Il s'agit d'un groupe d'enfants extrêmement hétérogène. Ces enfants sont très petits, leurs parents ont une taille normale et, surtout, ils n'atteignent pas, à l'âge adulte, leur taille cible. Par ailleurs, leur taux plasmatique d'IGF-1 est particulièrement bas, ce qui suggère que certains d'entre eux ont une anomalie du système de contrôle endocrinien de la croissance. On pense actuellement que certains de ces enfants sont tout a fait normaux, mais se situent à l'extrême de la distribution des tailles pour notre population, tandis que d'autres ont une véritable pathologie qui reste à définir.
Certaines études ont montré que l'administration de GH pendant plusieurs années améliorait la taille finale de ces enfants. L'efficacité et la sécurité (absence d'effets secondaires) est comparable à ce qui est observé dans d'autres indications. Les autorités compétentes aux Etats-Unis (FDA) ont accordé une autorisation de traitement à le GH dans cette indication. Il n'en est pas de même en Europe où une AMM n'a pas été encore obtenue dans cette indication. Il n'y a pas non plus de consensus sur la stratégie la plus efficace pour traiter ces enfants. Le traitement sera probablement réservé aux formes les plus sévères de déficit statural et il sera commencé vers l'âge de 5 ans. Etant donnée l'hétérogénéité de cette population, on doit s'attendre à une grande variabilité dans la réponse.
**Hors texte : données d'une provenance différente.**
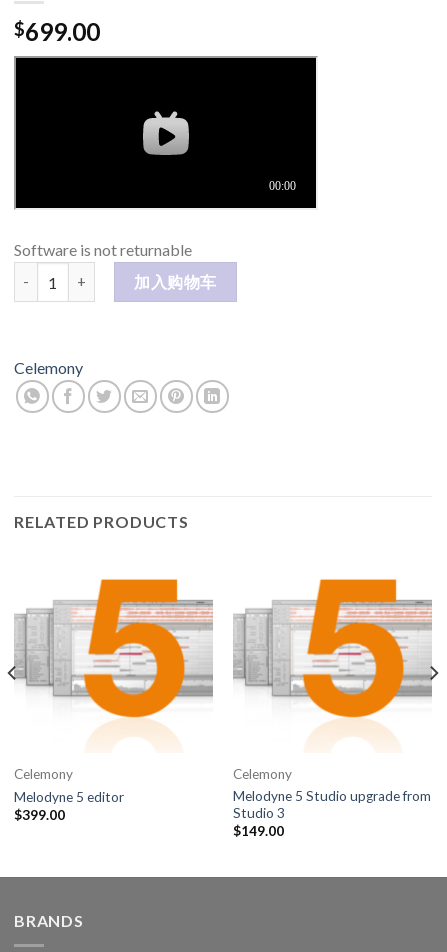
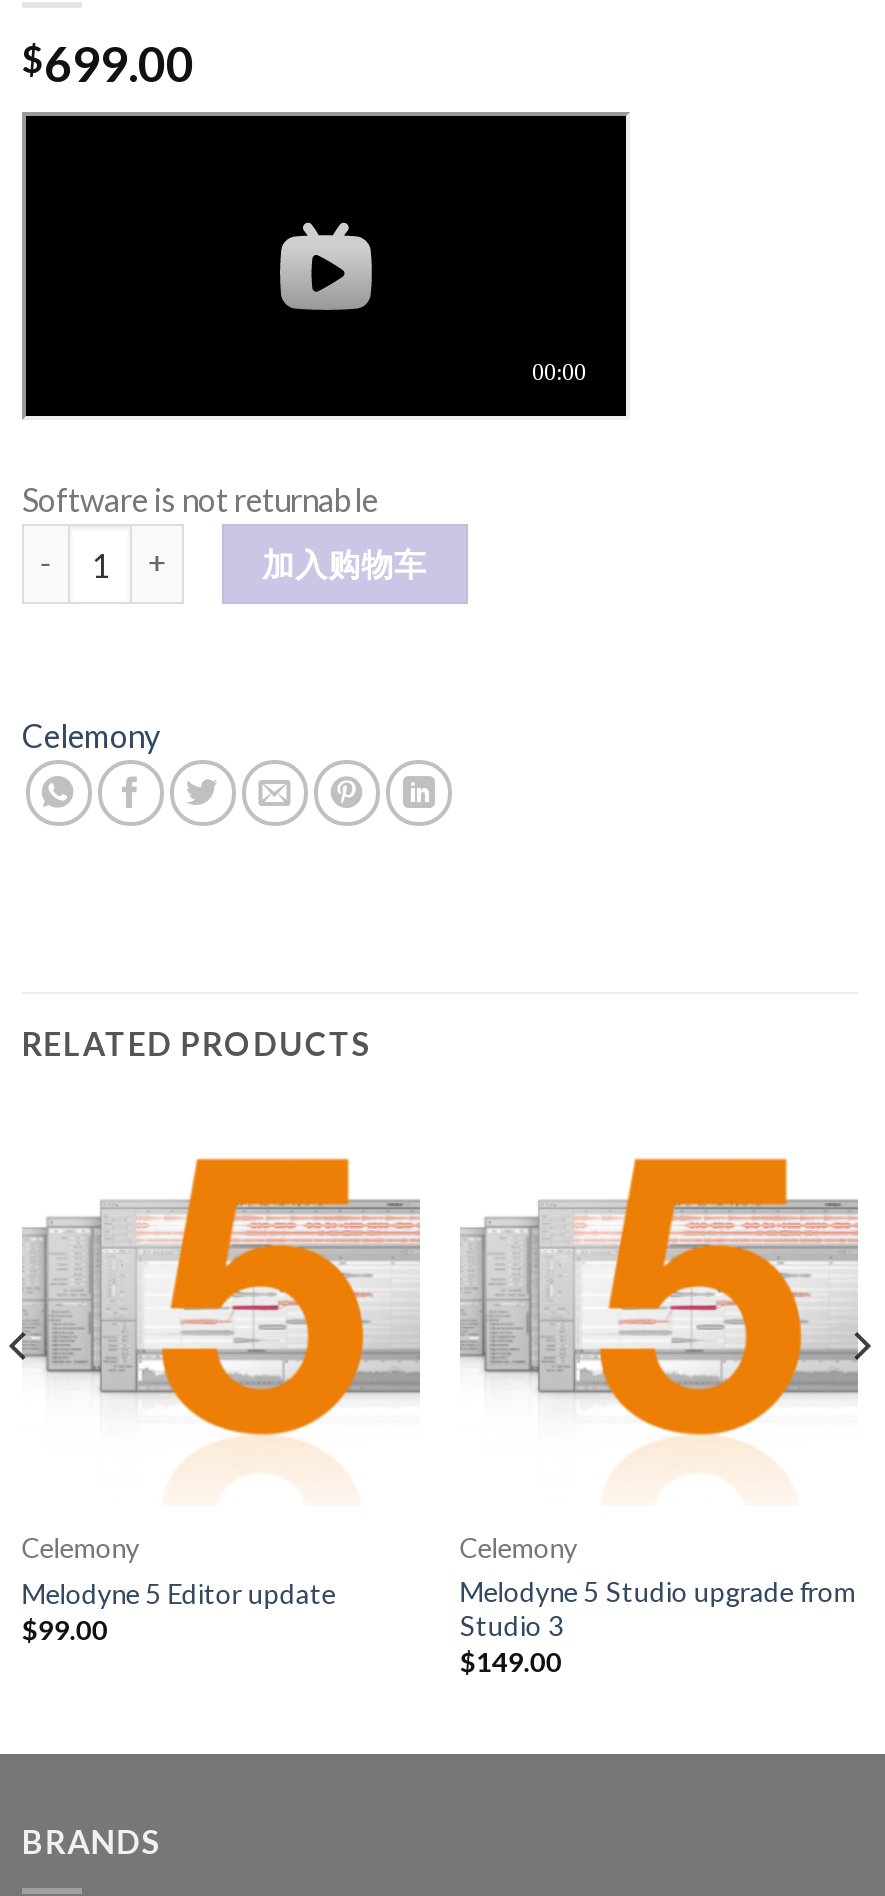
- Melodyne 5 editor
- $399.00
+ Melodyne 5 Editor update
+ $99.00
Il faudra être vigilant sur les critères d'efficacité et arrêter le traitement si les résultats ne semblent pas satisfaisants. Les progrès de la biologie moléculaire nous feront probablement mieux comprendre les mécanismes responsables du retard de croissance, du moins chez certains malades et mieux préciser les indications de traitement par GH.